■ Exercise objective:
Give back exactly the line containing "- 5. You will" together with all the lines after it, ending at the final line below.

■ Provided data:
=== Section Start ===
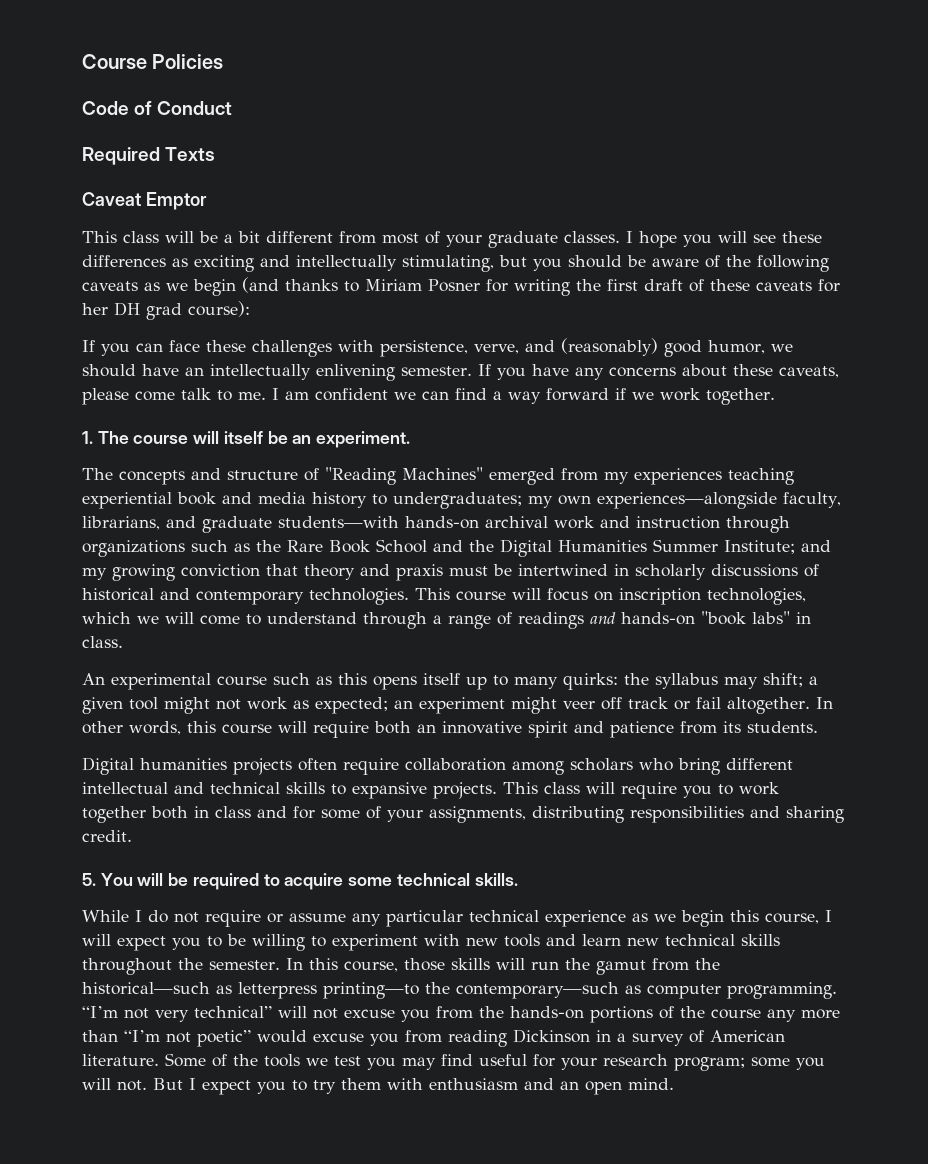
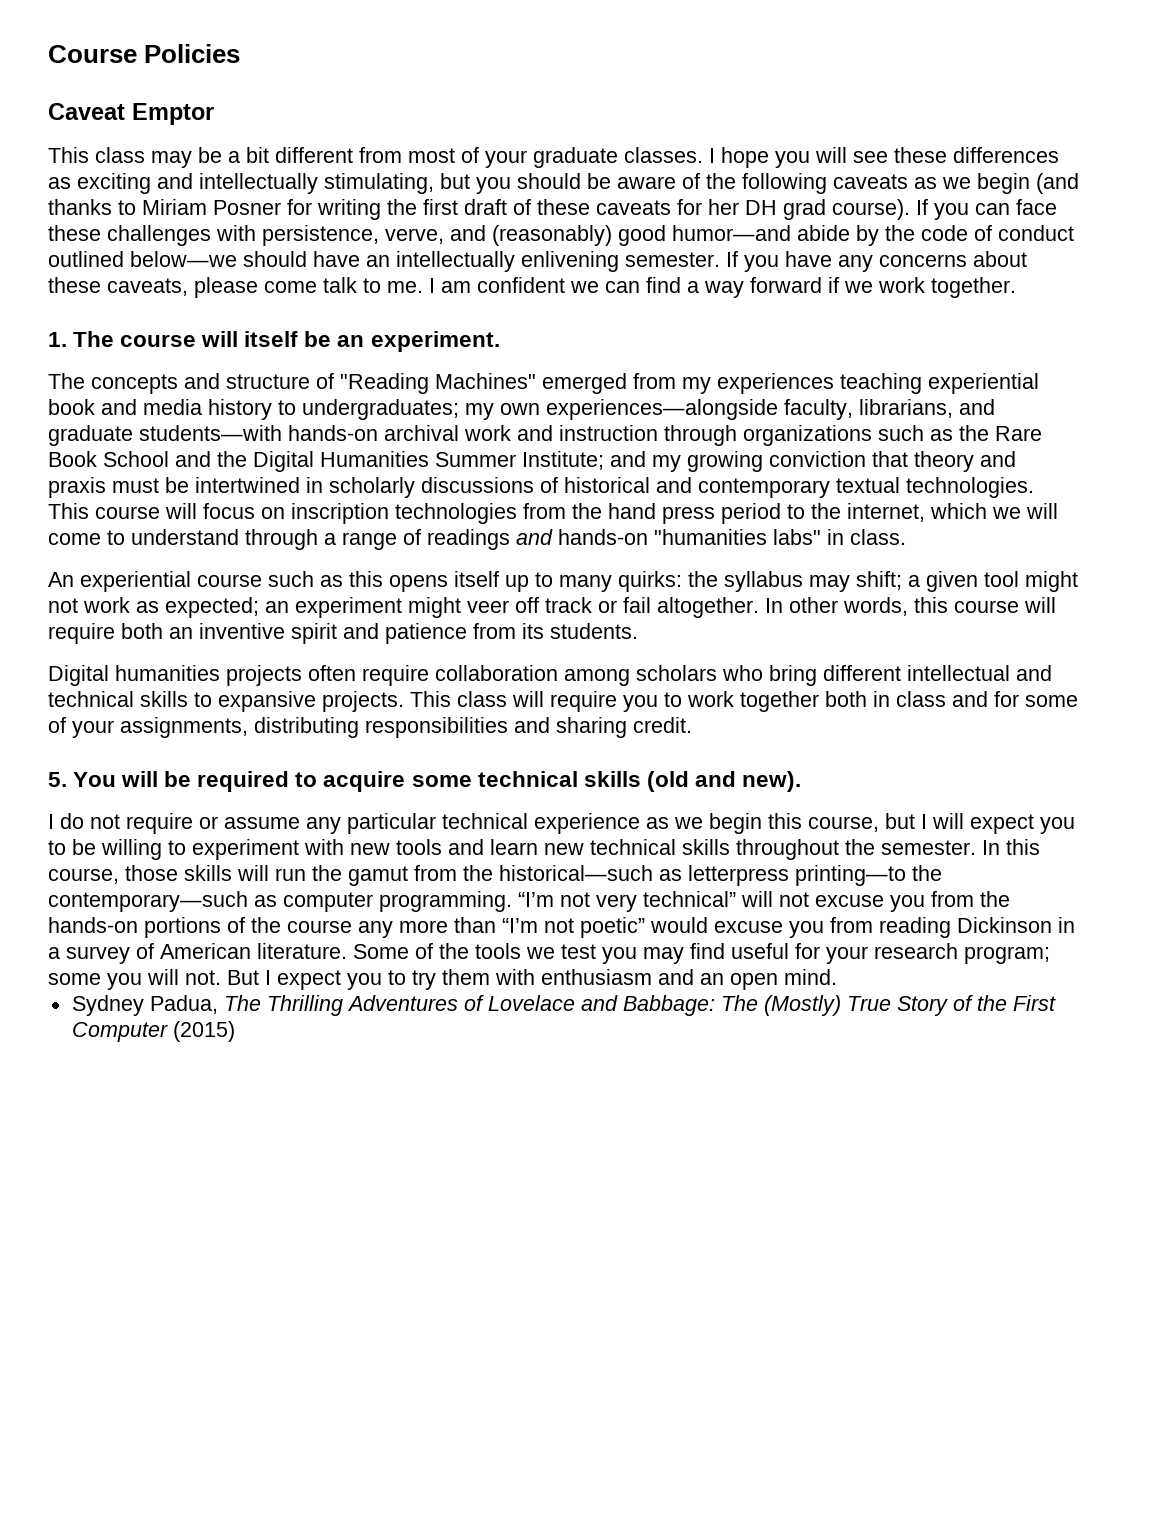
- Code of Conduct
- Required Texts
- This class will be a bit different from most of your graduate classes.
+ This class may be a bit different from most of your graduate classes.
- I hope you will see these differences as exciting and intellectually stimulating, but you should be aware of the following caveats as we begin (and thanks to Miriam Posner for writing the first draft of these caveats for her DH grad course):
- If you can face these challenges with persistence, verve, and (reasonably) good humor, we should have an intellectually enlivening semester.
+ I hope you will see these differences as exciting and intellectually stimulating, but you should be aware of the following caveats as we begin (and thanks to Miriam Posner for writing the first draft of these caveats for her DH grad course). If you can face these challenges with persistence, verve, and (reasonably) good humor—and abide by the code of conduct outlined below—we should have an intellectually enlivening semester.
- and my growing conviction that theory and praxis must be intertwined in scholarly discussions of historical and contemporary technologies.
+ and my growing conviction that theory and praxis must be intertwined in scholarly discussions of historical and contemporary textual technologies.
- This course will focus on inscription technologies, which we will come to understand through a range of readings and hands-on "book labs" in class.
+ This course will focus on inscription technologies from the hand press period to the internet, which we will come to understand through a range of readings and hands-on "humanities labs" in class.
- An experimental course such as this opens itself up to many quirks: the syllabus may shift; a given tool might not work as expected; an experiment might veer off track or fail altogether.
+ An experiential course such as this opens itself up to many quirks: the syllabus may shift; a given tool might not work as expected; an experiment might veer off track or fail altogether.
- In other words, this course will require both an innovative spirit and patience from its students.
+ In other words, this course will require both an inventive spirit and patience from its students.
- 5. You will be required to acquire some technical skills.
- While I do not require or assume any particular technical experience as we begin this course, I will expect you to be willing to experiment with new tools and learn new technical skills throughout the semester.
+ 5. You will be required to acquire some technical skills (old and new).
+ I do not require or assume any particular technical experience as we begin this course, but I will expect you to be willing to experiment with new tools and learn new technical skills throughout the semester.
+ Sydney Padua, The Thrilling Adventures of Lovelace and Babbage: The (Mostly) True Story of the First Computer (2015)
=== Section End ===
■ Answer section:
- 5. You will be required to acquire some technical skills.
- While I do not require or assume any particular technical experience as we begin this course, I will expect you to be willing to experiment with new tools and learn new technical skills throughout the semester.
+ 5. You will be required to acquire some technical skills (old and new).
+ I do not require or assume any particular technical experience as we begin this course, but I will expect you to be willing to experiment with new tools and learn new technical skills throughout the semester.
+ Sydney Padua, The Thrilling Adventures of Lovelace and Babbage: The (Mostly) True Story of the First Computer (2015)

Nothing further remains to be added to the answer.